▽

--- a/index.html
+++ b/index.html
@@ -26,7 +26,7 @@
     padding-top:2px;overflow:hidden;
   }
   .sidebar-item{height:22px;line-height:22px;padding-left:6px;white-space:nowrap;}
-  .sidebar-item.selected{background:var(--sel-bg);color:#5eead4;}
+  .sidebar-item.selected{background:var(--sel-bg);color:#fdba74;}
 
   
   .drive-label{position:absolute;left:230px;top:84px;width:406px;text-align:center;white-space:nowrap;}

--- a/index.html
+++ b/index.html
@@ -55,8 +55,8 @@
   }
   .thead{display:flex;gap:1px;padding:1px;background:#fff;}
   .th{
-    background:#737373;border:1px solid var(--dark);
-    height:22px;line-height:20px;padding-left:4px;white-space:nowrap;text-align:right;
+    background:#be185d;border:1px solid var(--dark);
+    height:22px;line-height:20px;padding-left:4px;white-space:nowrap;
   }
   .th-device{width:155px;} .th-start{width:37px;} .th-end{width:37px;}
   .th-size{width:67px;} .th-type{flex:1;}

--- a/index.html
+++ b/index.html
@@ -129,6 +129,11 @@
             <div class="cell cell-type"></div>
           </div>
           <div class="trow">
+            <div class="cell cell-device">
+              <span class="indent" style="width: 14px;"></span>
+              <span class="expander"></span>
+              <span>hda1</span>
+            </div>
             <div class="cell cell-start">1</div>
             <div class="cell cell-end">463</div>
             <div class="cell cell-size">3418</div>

△
▽

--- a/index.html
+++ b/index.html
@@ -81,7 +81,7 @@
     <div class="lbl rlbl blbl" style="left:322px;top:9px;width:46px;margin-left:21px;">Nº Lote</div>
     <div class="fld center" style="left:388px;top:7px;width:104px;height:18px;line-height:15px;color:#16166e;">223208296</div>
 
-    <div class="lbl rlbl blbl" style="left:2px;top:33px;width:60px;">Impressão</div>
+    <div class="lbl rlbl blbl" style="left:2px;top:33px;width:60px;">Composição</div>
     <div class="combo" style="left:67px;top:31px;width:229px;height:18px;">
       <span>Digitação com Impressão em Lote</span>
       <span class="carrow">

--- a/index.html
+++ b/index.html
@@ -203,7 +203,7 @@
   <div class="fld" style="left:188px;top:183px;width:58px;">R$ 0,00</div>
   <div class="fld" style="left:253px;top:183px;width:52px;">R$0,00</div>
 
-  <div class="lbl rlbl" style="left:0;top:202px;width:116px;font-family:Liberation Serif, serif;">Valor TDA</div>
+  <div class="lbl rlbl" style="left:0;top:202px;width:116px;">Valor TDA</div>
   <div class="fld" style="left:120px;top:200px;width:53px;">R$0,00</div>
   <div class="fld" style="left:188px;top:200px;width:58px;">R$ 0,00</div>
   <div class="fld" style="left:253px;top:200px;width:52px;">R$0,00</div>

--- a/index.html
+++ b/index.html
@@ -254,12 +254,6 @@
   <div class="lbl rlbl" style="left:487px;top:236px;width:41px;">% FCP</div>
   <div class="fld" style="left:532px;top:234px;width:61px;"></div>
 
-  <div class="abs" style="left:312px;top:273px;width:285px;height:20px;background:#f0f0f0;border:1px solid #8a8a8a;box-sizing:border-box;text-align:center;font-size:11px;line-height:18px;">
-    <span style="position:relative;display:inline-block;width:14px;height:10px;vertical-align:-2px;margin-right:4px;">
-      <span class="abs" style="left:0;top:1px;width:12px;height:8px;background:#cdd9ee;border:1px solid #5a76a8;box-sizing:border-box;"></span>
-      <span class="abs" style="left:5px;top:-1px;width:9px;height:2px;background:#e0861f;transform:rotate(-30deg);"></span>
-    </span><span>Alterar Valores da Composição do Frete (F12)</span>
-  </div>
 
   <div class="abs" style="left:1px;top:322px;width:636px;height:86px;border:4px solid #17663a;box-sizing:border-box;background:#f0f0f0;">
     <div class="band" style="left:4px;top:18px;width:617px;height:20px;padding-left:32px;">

△

* Exercise prompt:
Look through the entries and work out how many lines have the word "item" in them; reply with that number only.

* Answer area:
3